To do: Give back every line of the data exactly. Pictures are not part of the copy.

Working data:

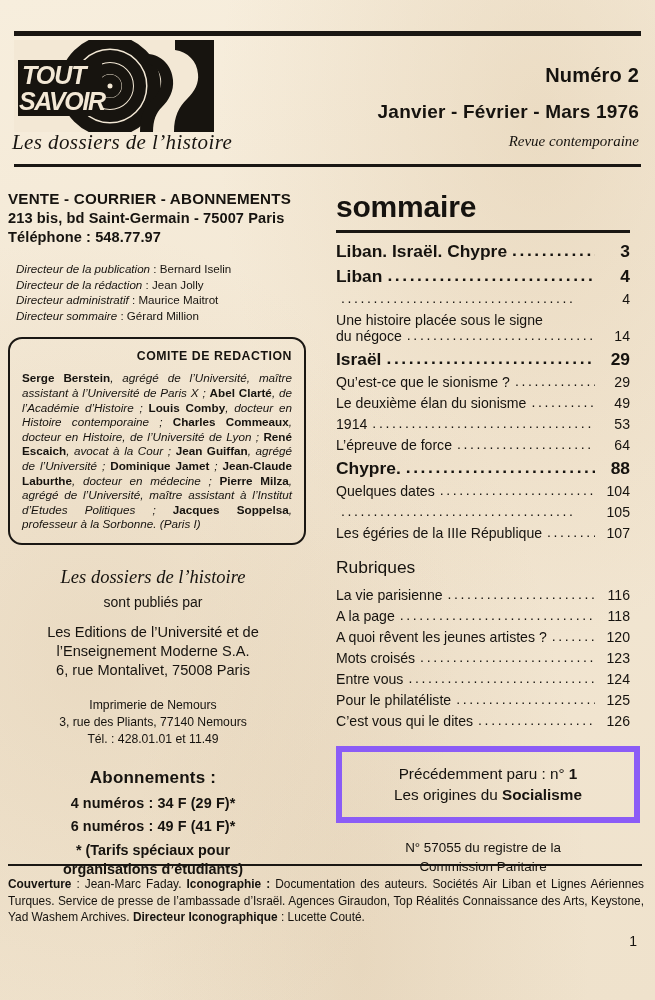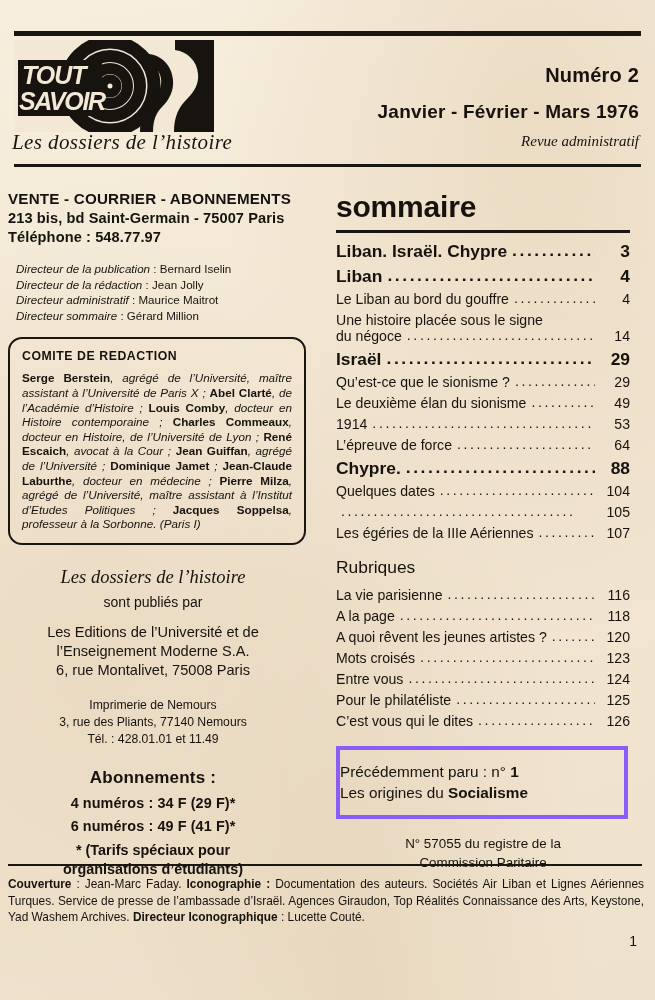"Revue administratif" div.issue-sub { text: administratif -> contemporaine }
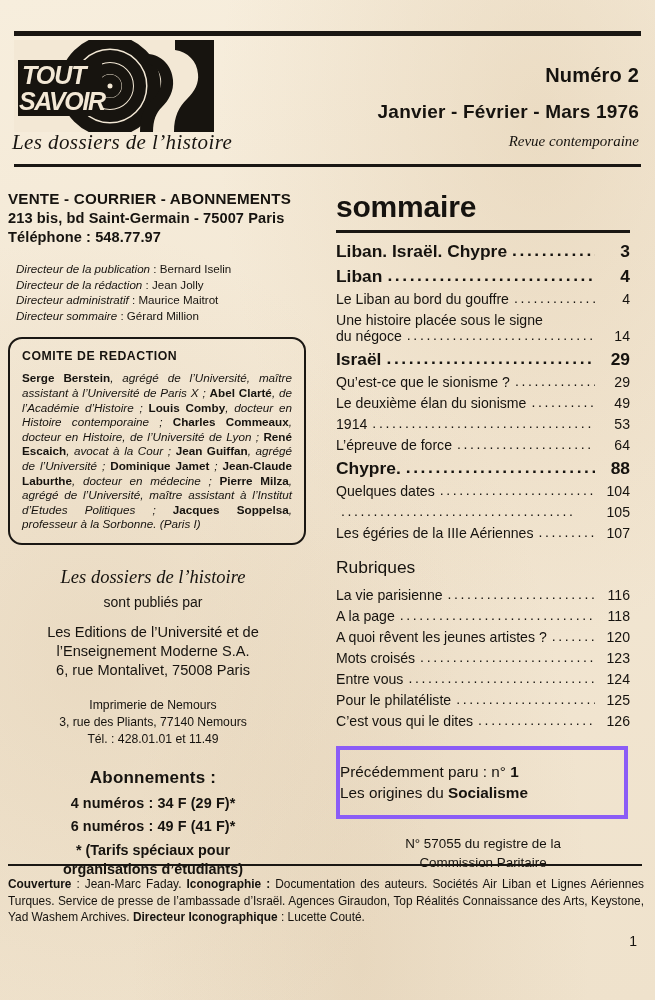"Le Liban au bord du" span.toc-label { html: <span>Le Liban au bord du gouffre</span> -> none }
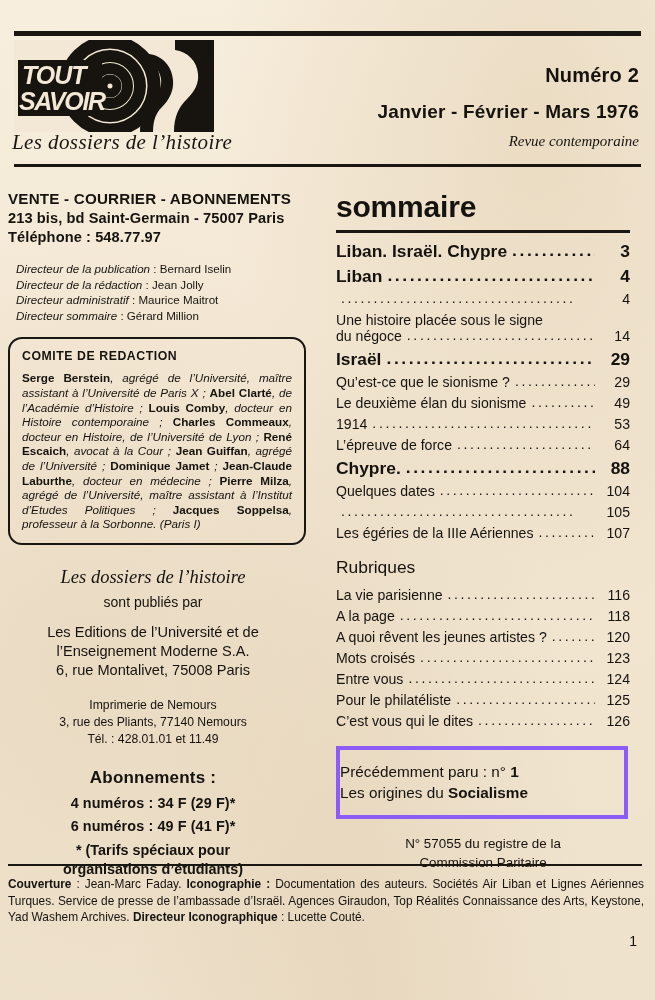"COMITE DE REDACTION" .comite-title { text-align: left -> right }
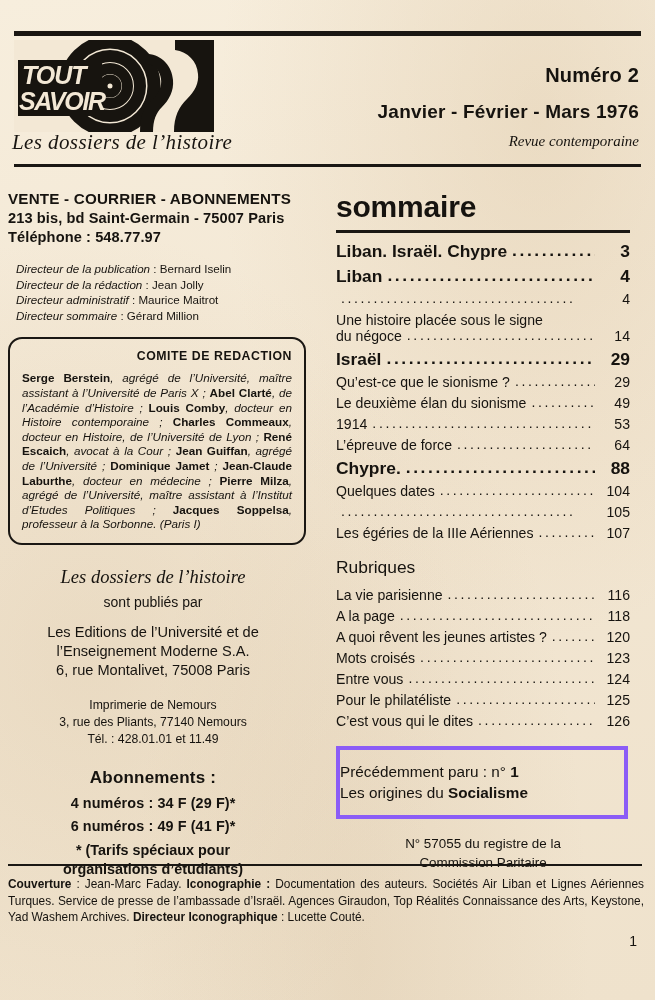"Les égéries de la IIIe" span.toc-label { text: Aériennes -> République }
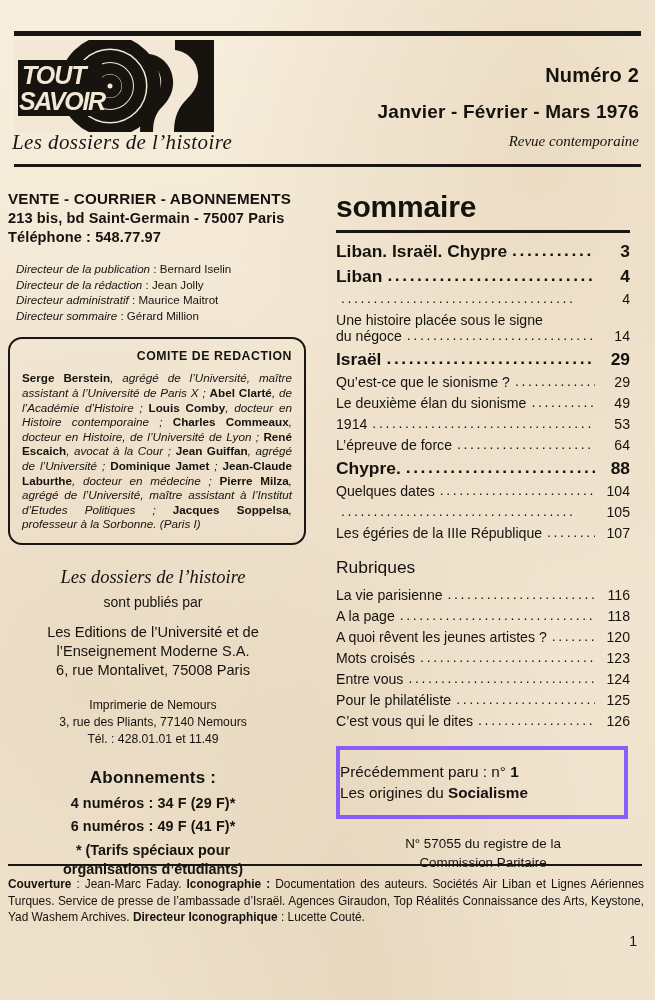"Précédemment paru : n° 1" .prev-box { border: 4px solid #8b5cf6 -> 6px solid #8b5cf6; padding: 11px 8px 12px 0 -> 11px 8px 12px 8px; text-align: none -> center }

Exercise answer:
"Revue administratif" div.issue-sub { text: administratif -> contemporaine }
"Le Liban au bord du" span.toc-label { html: <span>Le Liban au bord du gouffre</span> -> none }
"COMITE DE REDACTION" .comite-title { text-align: left -> right }
"Les égéries de la IIIe" span.toc-label { text: Aériennes -> République }
"Précédemment paru : n° 1" .prev-box { border: 4px solid #8b5cf6 -> 6px solid #8b5cf6; padding: 11px 8px 12px 0 -> 11px 8px 12px 8px; text-align: none -> center }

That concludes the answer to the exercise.